Digitization 101: Taxonomies

Thursday, May 18, 2006

Taxonomies

Last night I listened to the audio of two presentation given at Computers in Libraries (CIL) on taxonomies -- Portal Taxonomy: A Case Study of MediaSleuth (Marjorie M.K. Hlava) and Taxonomy Tales (Jennifer Evert).

Jennifer Evert spoke about using people to help create a robust -- yet precious -- taxonomy for use in indexing and retrieval of content at LexisNexis. One thing that stood out to me is that the software tools also help the human indexers apply the terms correctly. She spoke of "editorial drift" which is when indexers do not apply the terms consistently. Although we don't use that phrase, editorial drift is something digitization projects need to be aware of when creating metadata. Terms must be apply correctly and consistently.
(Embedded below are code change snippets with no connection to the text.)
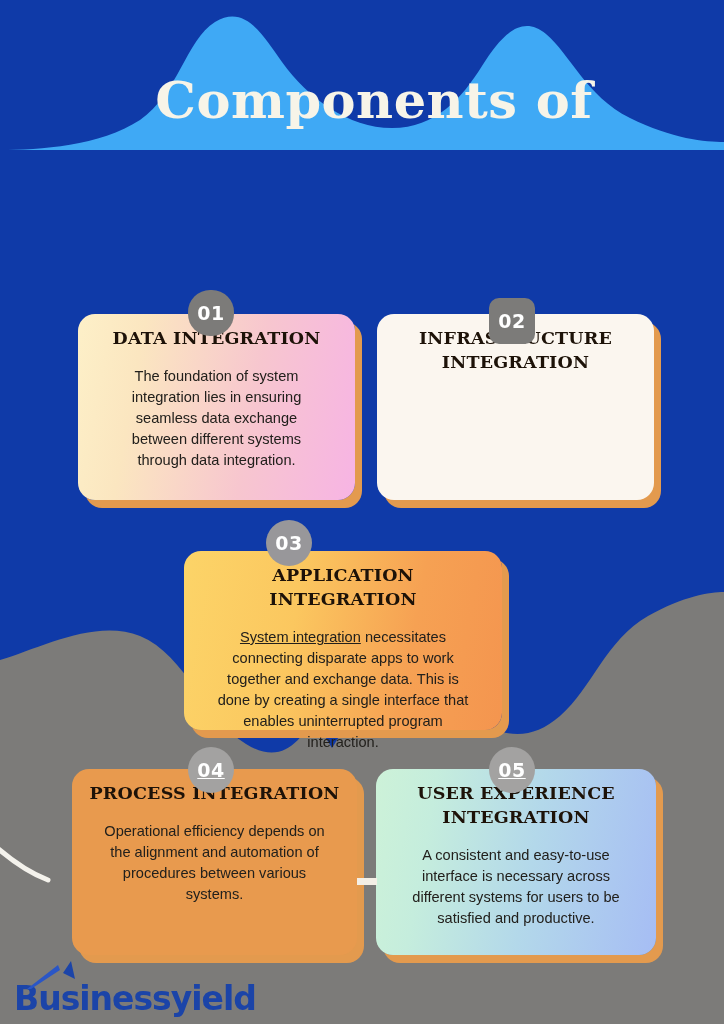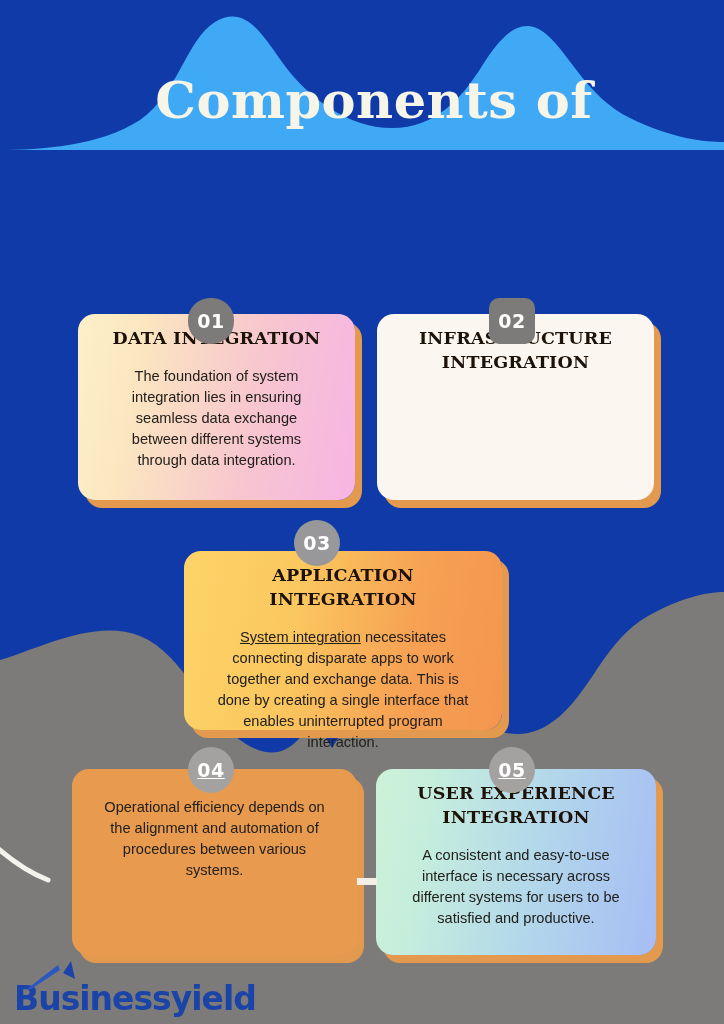"01" #badge-1 { top: 298px -> 290px }
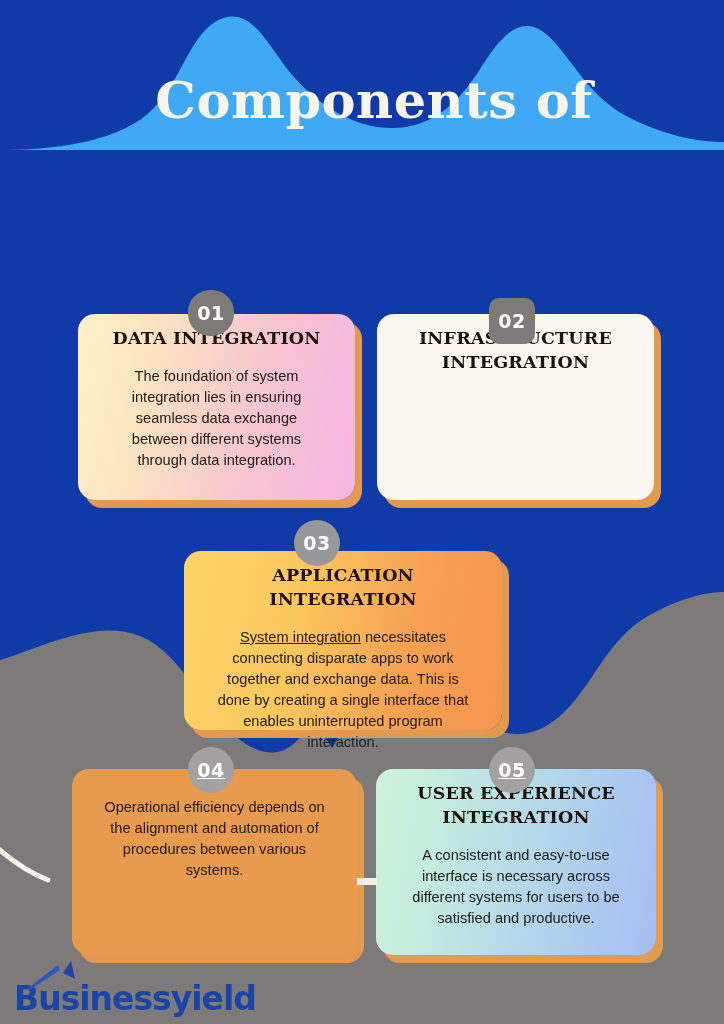"03" #badge-3 { left: 294px -> 266px }
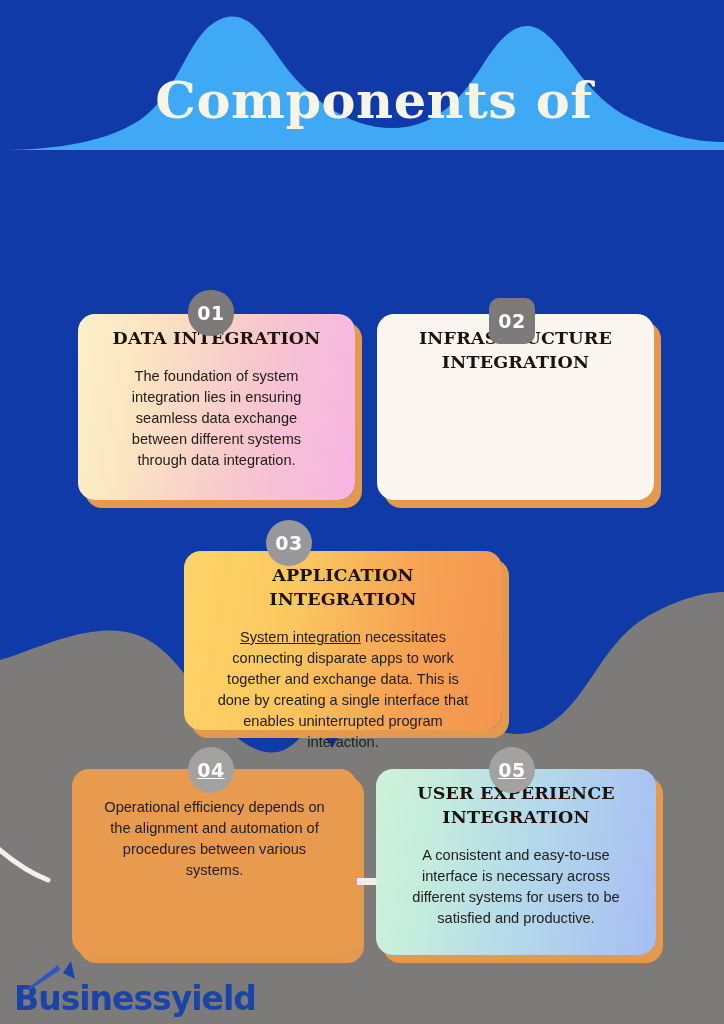"PROCESS INTEGRATION" p.card-title { html: none -> <p>PROCESS INTEGRATION</p> }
Marjorie Hlava (Margie) is the President, Chairman, and founder of Access Innovations, Inc. The MediaSleuth web site says that the company "is a division of NICEM (National Information Center for Educational Media) and was developed in conjunction with Access Innovations in response to market conditions and requests from both sides of the educational and training media community." Part of what Margie talked about was using machine aided indexers (MAI). Quoting from her slides (in the collected presentations book):

M.A.I. suggests the correct terms from the taxonomy as descriptors
M.A.I. rulebase recognizes term equivalents

In other words, MAI can help to index materials more quickly and more accurately, once the rules have been created. Of course, those rules do require human input and humans are needed to help to keep the rules up-to-date.
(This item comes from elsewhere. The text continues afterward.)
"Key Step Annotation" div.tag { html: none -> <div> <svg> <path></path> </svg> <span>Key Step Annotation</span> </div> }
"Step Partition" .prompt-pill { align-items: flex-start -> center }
When most libraries think of creating metadata, they think of doing it manually. As we our need to create metadata increases, we need to look at tools that will help us do it faster and smarter...and help us guard against editorial drift. Tools like those developed by LexisNexis and Access Innovations might be things that we would use.

In talking with Margie after CIL, I learned that Access Innovations does scanning and OCR as a way of helping their clients load content into databases. This is not their main focus, but it reminded me of how many companies have gotten involved in digitization. In this case, as a way of helping their clients and maintaining their client-base.

Technorati tag: CIL2006, taxonomy

2 comments:

Anonymous said...: Are those two presentations available on CIL website ? I did not find them.

Thanks.

Romain; 11:01 AM
Jill Hurst-Wahl said...: Romain, you're right. They are not on the CIL web site.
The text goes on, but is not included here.